Task goal ▸ Can you quote, word for word, every line from the first line of the records below through the line containing "- TODO: why doesn't this", and nothing else?

Material to process ▸
+===+

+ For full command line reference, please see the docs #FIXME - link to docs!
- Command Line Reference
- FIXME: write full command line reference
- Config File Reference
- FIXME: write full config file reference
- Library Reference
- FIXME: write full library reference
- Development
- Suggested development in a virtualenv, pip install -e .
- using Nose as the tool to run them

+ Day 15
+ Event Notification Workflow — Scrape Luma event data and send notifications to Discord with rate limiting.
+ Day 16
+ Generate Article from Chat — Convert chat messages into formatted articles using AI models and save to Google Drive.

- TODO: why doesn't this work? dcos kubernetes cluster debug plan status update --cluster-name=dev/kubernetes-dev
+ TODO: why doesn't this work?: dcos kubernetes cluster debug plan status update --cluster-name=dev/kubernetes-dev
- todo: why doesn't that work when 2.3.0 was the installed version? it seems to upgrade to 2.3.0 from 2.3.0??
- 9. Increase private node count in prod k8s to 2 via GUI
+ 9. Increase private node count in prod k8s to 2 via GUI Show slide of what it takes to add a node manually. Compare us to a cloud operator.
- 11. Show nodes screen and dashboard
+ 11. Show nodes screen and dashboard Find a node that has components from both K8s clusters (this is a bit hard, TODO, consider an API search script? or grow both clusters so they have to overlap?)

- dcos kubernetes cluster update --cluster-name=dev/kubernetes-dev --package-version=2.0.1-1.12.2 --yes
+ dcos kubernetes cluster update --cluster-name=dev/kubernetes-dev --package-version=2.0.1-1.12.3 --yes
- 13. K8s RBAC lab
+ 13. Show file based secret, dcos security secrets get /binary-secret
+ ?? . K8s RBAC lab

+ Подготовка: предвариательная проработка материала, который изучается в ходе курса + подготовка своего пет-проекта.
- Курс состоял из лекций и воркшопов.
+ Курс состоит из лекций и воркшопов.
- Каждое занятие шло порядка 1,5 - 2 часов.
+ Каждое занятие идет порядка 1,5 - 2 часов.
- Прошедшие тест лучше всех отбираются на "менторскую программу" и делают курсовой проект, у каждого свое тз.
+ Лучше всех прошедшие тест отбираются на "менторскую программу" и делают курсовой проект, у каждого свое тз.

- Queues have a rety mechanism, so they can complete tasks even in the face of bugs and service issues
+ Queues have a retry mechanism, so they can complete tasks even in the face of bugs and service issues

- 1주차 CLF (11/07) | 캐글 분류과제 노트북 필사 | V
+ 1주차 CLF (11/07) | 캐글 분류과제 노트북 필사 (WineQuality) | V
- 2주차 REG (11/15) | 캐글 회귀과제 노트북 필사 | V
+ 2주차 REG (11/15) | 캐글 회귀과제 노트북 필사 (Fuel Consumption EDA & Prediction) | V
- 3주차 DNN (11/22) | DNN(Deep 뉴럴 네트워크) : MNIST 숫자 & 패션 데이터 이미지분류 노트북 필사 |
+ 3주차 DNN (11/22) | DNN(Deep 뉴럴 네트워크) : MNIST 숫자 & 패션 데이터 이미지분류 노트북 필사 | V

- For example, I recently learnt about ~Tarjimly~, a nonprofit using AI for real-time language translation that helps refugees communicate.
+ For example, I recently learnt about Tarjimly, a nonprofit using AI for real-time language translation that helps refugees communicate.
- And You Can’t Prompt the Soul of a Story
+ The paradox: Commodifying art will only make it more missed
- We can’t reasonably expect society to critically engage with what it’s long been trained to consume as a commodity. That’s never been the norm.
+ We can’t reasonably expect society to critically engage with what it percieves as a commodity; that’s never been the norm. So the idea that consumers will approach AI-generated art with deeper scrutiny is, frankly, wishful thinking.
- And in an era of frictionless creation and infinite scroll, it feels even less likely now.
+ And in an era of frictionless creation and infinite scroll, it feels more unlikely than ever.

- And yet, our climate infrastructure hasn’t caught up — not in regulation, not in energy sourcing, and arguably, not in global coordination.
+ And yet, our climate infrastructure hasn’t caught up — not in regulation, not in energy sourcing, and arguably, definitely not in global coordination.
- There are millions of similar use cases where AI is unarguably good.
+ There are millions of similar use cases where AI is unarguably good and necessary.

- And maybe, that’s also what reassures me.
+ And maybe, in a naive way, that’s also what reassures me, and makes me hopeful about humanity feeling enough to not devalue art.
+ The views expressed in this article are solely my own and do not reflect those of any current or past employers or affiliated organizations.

+===+

Result of the exercise ▸
+ For full command line reference, please see the docs #FIXME - link to docs!
- Command Line Reference
- FIXME: write full command line reference
- Config File Reference
- FIXME: write full config file reference
- Library Reference
- FIXME: write full library reference
- Development
- Suggested development in a virtualenv, pip install -e .
- using Nose as the tool to run them

+ Day 15
+ Event Notification Workflow — Scrape Luma event data and send notifications to Discord with rate limiting.
+ Day 16
+ Generate Article from Chat — Convert chat messages into formatted articles using AI models and save to Google Drive.

- TODO: why doesn't this work? dcos kubernetes cluster debug plan status update --cluster-name=dev/kubernetes-dev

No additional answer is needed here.